If a line in the data contains "relative", copy it out.

Data excerpts:
= Beginning of Section =
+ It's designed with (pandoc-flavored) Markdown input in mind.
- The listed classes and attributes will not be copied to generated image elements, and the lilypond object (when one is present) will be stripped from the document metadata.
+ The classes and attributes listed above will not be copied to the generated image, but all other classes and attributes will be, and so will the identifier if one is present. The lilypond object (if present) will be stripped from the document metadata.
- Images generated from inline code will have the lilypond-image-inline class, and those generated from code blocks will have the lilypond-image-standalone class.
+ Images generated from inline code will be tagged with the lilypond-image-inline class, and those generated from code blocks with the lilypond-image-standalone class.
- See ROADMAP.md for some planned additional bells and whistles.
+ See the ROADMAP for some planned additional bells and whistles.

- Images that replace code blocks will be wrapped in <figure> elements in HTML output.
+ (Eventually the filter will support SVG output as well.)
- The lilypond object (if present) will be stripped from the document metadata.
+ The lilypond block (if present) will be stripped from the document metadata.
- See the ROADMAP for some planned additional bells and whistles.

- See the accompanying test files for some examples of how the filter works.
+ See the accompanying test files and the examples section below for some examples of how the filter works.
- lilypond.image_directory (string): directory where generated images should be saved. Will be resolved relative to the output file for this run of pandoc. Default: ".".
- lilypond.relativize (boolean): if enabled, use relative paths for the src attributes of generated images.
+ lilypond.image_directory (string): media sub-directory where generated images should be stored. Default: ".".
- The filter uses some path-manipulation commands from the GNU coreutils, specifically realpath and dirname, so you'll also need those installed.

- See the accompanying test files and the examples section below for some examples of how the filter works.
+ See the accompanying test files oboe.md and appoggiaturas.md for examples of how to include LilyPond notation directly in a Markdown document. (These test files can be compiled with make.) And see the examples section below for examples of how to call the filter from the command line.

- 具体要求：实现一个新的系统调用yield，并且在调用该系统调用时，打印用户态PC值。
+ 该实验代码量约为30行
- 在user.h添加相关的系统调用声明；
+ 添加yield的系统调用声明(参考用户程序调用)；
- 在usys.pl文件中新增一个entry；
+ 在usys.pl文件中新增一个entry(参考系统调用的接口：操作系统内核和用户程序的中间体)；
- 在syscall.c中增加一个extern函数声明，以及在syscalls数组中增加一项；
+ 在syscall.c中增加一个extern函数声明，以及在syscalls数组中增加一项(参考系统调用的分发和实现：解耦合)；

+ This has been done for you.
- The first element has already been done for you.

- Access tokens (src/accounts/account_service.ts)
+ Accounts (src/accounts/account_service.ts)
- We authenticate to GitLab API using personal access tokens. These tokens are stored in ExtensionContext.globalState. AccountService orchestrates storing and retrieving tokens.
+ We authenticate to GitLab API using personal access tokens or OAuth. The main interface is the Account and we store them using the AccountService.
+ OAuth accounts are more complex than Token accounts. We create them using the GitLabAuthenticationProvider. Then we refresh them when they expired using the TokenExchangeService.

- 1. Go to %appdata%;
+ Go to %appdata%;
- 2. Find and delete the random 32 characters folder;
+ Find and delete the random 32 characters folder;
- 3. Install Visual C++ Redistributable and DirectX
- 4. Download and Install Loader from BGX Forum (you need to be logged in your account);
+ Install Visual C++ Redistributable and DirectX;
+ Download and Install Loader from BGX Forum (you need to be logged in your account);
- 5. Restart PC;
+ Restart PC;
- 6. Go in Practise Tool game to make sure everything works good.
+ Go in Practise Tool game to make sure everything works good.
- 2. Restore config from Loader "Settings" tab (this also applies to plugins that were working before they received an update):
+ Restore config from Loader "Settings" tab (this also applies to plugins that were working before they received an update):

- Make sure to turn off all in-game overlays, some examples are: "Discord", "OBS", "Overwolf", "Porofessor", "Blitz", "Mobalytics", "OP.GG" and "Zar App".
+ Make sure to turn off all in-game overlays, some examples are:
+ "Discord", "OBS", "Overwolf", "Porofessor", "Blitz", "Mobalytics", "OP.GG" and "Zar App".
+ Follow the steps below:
= End of Section =
Result of the task:
- lilypond.image_directory (string): directory where generated images should be saved. Will be resolved relative to the output file for this run of pandoc. Default: ".".
- lilypond.relativize (boolean): if enabled, use relative paths for the src attributes of generated images.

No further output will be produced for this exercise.